With all the lights off and the fridge idling, there’s still a little over 100W needed to keep the place running, which is mad. That is going to be a bunch of plugpack transformers (wall warts) that are just making heat while doing nothing. More of those are going to get switched off now.

Turning on the kettle is a shock. I know the kettle is going to use up energy like mad, but watching the display go from 0.100 kW to 3.100 kW was more shocking than I expected.

We’ll see how it goes. I’m hoping this will give us all enough awareness to drop our consumption of electricity about 20%.

Empower Controls

January 17, 2008

I’m really pleased to say I’m embarking on some interesting work with Empower Controls to help them with some stuff that I can’t talk about yet.

From their home page:

There is a significant waste of energy in home offices, home theatres and office workstations. Devices are often left on or in a standby state. We often fail to realise that devices such as a TV, DVD player, PC, scanner, printer or mobile phone charger consume power all of the time, even when not being used or when they are in a standby state. Hundreds of millions of devices all left in a standby state adds up to a lot of wasted energy.

Empower Controls solutions allow everyday people to intelligently switch off these types of products when not in use and to significantly reduce their energy consumption, with a minimum of fuss.

It is so nice to see this awareness coming to automation. I’m delighted to be a part of this.

Reflect a moment

November 30, 2007

Tim O’Reilly comments on Google’s Renewables initiative announced this week:

The stakes are high. If our worst fears about global warming are right, we’re going to bring our technological progress to a halt unless we get new sources of clean energy. Google’s goal of beating the cost of energy from coal is critical, because coal is the default lowest-cost choice for electricity generation, and the worst from a global warming perspective.

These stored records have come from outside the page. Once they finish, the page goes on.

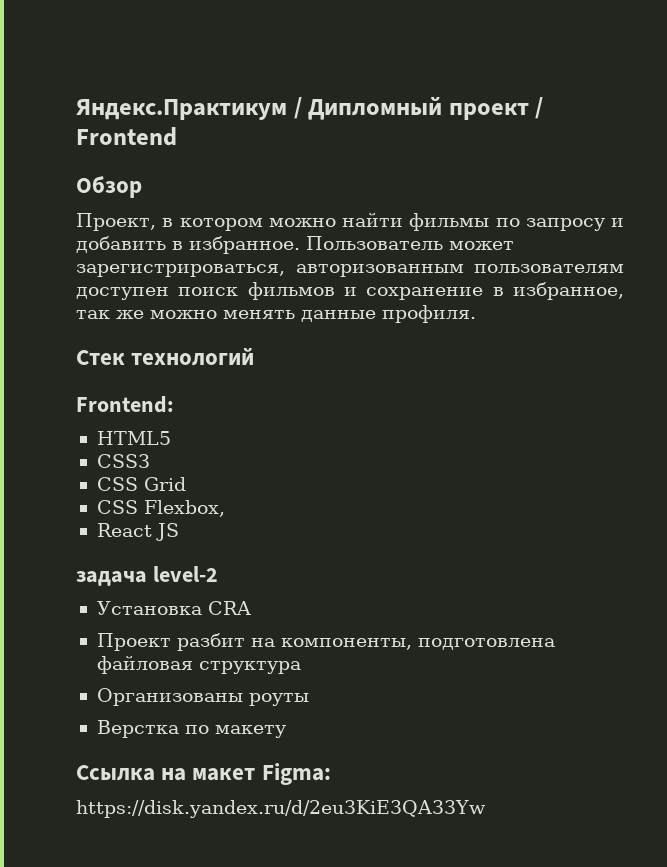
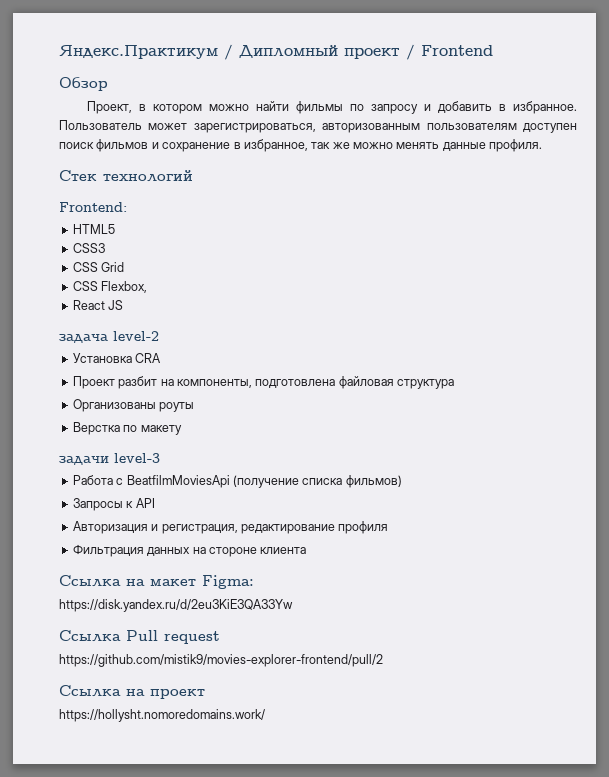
+ задачи level-3
+ Работа с BeatfilmMoviesApi (получение списка фильмов)
+ Запросы к API
+ Авторизация и регистрация, редактирование профиля
+ Фильтрация данных на стороне клиента
+ Ссылка Pull request
+ https://github.com/mistik9/movies-explorer-frontend/pull/2
+ Ссылка на проект
+ https://hollysht.nomoredomains.work/

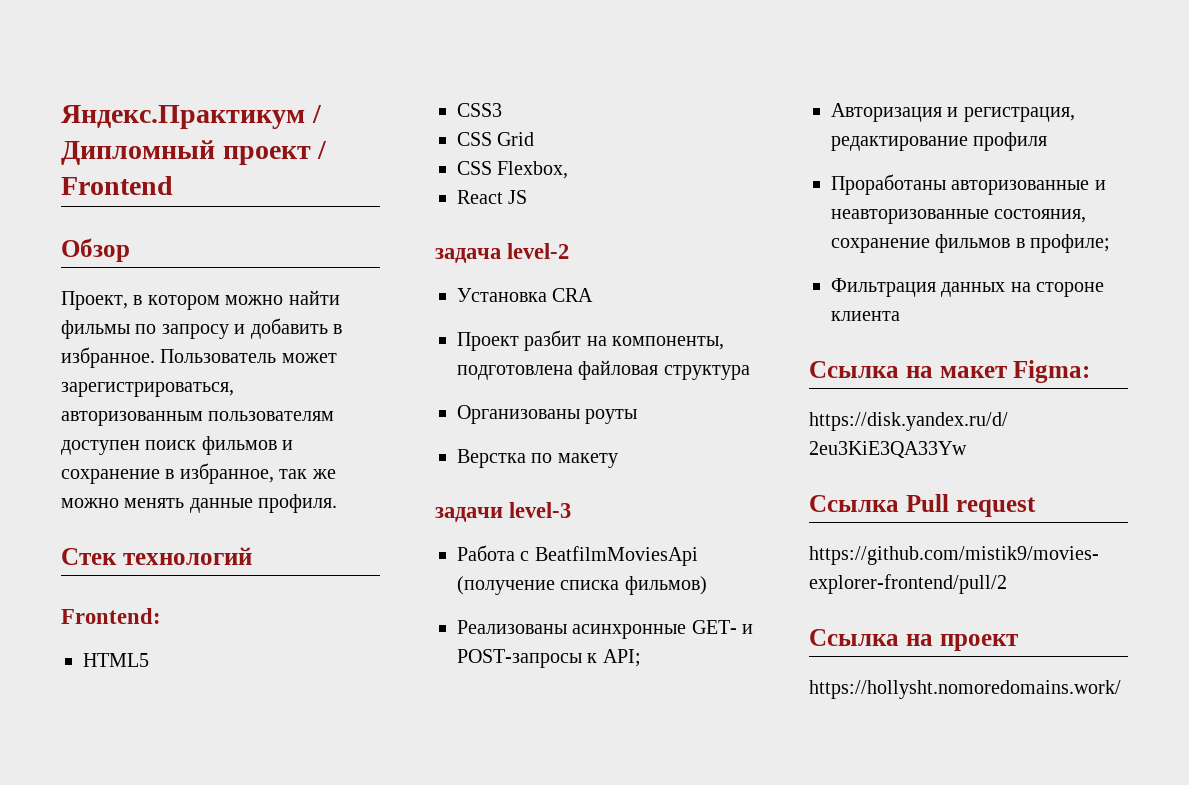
- Запросы к API
+ Реализованы асинхронные GET- и POST-запросы к API;
+ Проработаны авторизованные и неавторизованные состояния, сохранение фильмов в профиле;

And let’s be clear, the internet industry we know and love is a huge consumer of power. I love Nick Carr’s estimate from last year that a Second Life avatar consumes almost as much energy as a real human. While Nick’s calculations are provocative rather than authoritative, he makes a good point. Our electronic lifestyle has hidden, off-the-books costs. Google is very smart to acknowledge this fact.

Thanks Tim (and Nick). Beautifully put. Point made.

And remember, if we just ignore this, we end up back at Web 0.0, with either no electricity, or no livable planet.

Get the DVD of An Inconvenient Truth. Watch it again. — and make sure to watch the updates a year later. See? Climate change is accelerating. Bickering about who’s fault it is so 2005. We move on now. We fix this.